As the festive season ramps up, it’s easy to feel like your calm and clarity are in short supply. Maybe your to-do list is growing, family drama is rife, or you’re feeling a bit lonely. To add insult to injury your local yoga studio is probably taking a well-deserved break when you need us most! Please don’t worry, yogis - we’ve got you sorted with some easy ways to bring yoga into your daily life.
These five simple practices only take a couple of minutes and will help you stay grounded, even if the world around you feels a bit out of control.
Uttarabodhi Mudra (gesture of ultimate enlightenment)
Mudras are symbolic hand gestures used in yoga to direct the flow of prana through the energetic body.
Don’t be put off by the complex name - anyone can master this mudra in moments. Uttarabodhi is used to promote empowerment and mental clarity - perfect for when you’re feeling a bit flustered.
Simply interlace your fingers, keeping your index fingers extended and pointing up while moving your thumbs towards the ground to create a diamond shape. Hold the mudra in front of your heart space and take a few slow, smoothe breaths.
Nadi Shoadhana (alternate nostril breath)
When emotions run high, breathwork can help restore balance. This pranayama practice can calm the nervous system, clear the mind, and invite a sense of cool (perfect for our sticky summers!).

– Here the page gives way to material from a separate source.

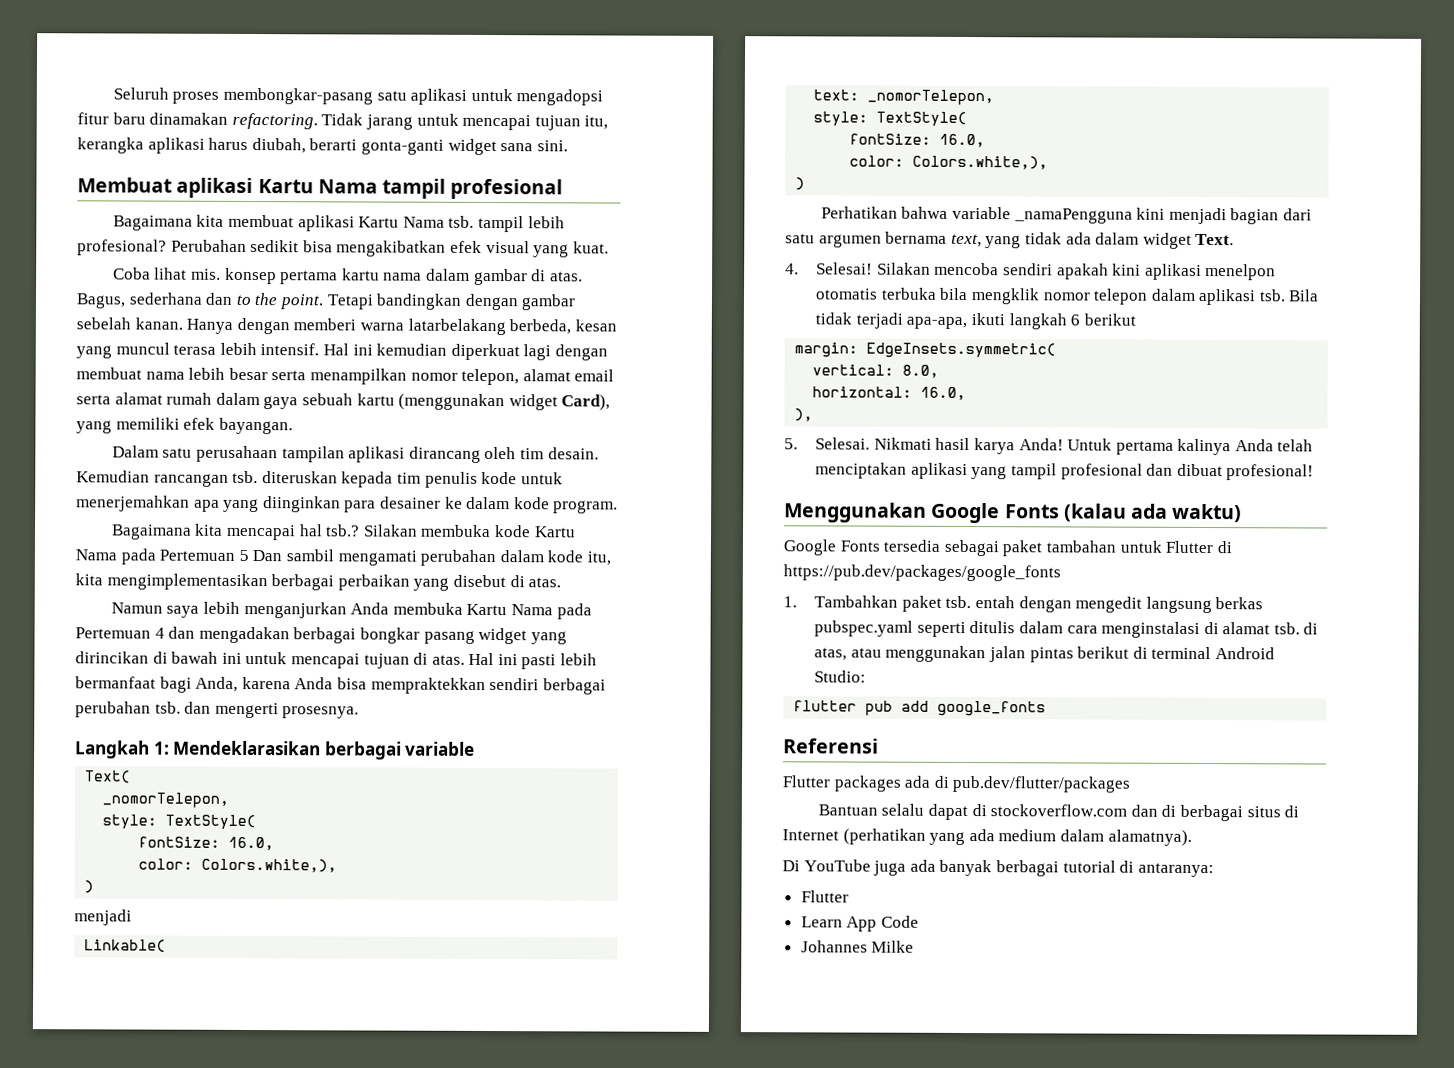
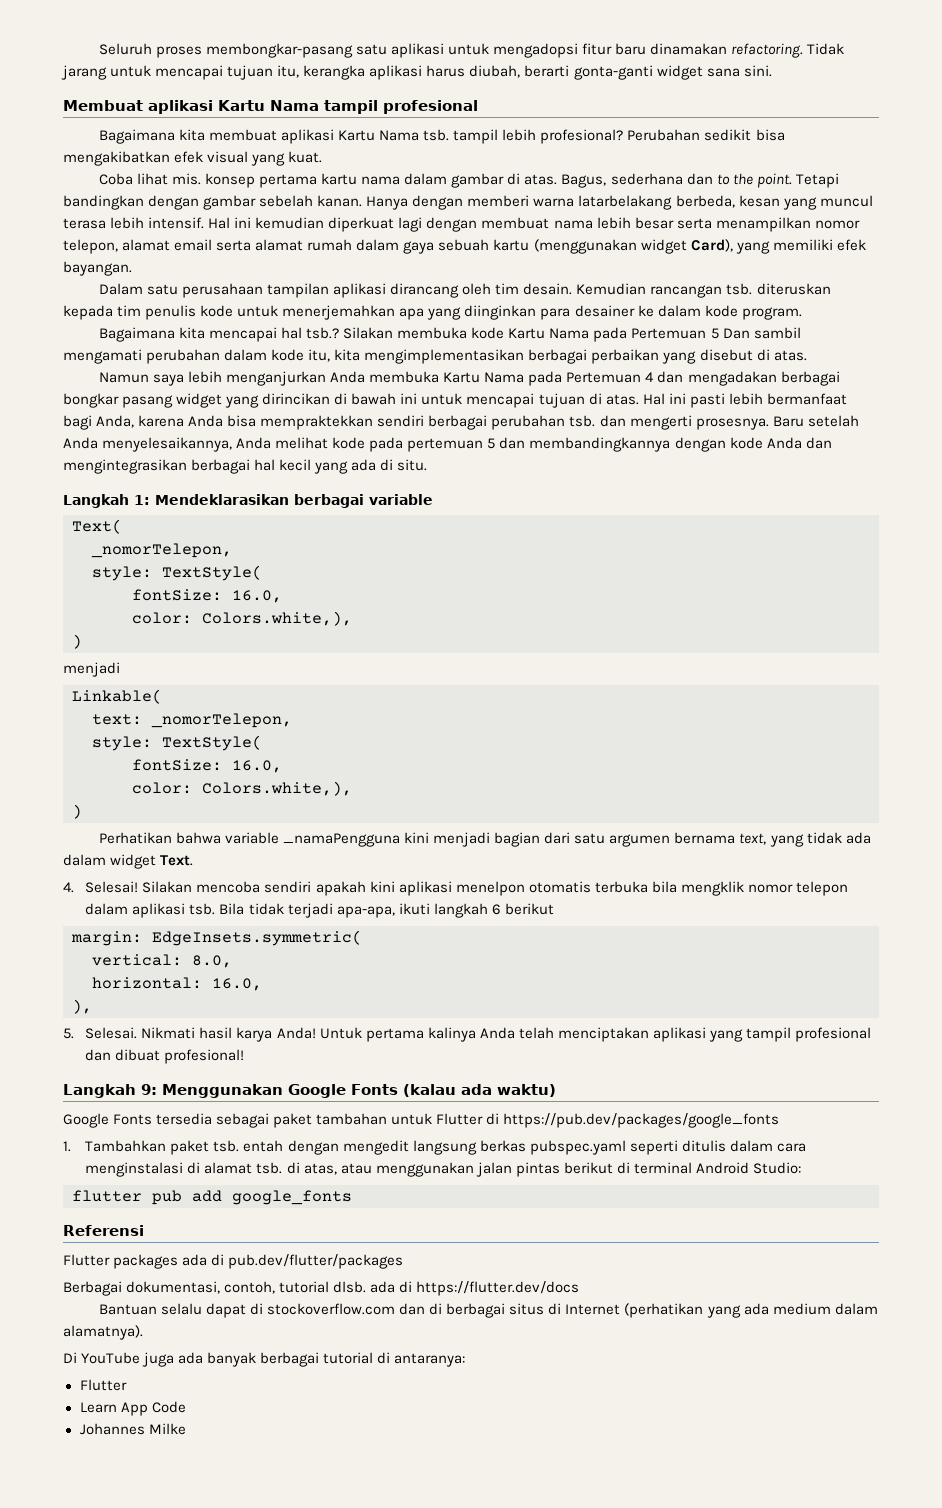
(360, 712) none -> [772,415,859,427] [63,437,832,452] [63,459,428,474] Baru setelah Anda menyelesaikannya, Anda melihat kode pada pertemuan 5 dan membandingkannya dengan kode Anda dan mengintegrasikan berbagai hal kecil yang ada di situ.
(1315, 472) none -> [63,1084,157,1098] Langkah 9:
(1131, 784) none -> [63,1281,580,1296] // Berbagai dokumentasi, contoh, tutorial dlsb. ada di https://flutter.dev/docs

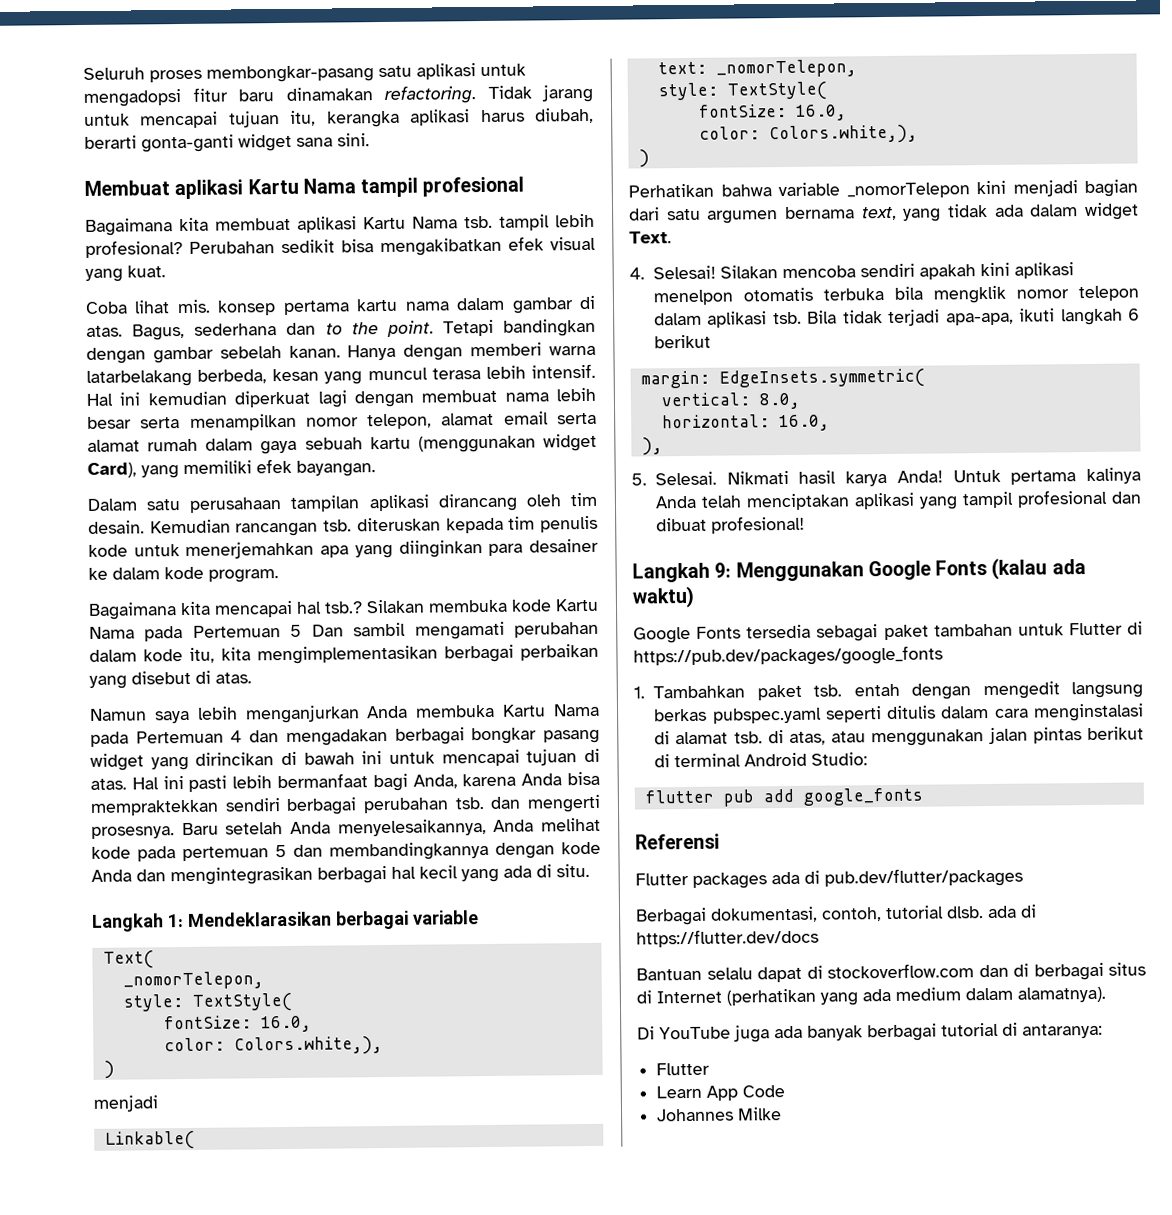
[283,833,401,847] _namaPengguna -> [846,182,970,199] _nomorTelepon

To practice Nadi Shoadhana:
Find a comfortable seat.
Using your right hand, place your peace fingers in between the eyebrows then rest your thumb on the right nostril and ring finger on the left.
Gently close the left nostril and take a breath in through the right. Open the left, close the right and exhale through the left. Inhale left, open right, close left and exhale right. This completes one round.
Continue for a couple of minutes, resting your right elbow in your left hand if you need some support.
To complete, exhale through the right nostril and spend a few moments sitting quietly.
Reclined Butterfly Pose (Supta Baddha Konasana)
Lie on your back, using support under your head if needed. If you’d like to enjoy a gentle opening for the heart at the same time, you could lie back on a rolled up blanket (place the short side of the blanket at the base of your spine and lie over the snake-like shape to invite opening through the chest and shoulders) or bolster if you have one. Bring the soles of your feet together and let your knees fall out to the sides. Stay for a few breaths or a few minutes and enjoy the relaxing benefits.
Legs up the Wall (Viparita Karani)
There’s nothing quite like a little legs-up-the-wall at the end of a long day! Sitting on the floor, slide your right hip up against the wall then bring your legs to vertical (or in that general direction!). The closer you are to the wall, the more of a stretch you will feel. Support the head with a pillow if you like. This is a beautiful pose for relieving tension, improving circulation, reducing swelling and improving sleep.
Candle Gazing Meditation (Trataka)
Why not take advantage of the decorative candles around, using them as an anchor for your meditation practice? Find a comfortable seat and place a candle at eye level if possible. Gazing softly at the flame, keep your eyes steady and your breath slow. Keep your eyes open for as long as you comfortably can, then close your eyes. With eyes closed observe any sights, sensations, thoughts and feelings. You may like to repeat a few times, switching between open and closed eyes.
Enjoy these easy, quick practices from wherever you are to take a little slice of Humane Yoga peace with you before you rejoin us in the studio in 2025!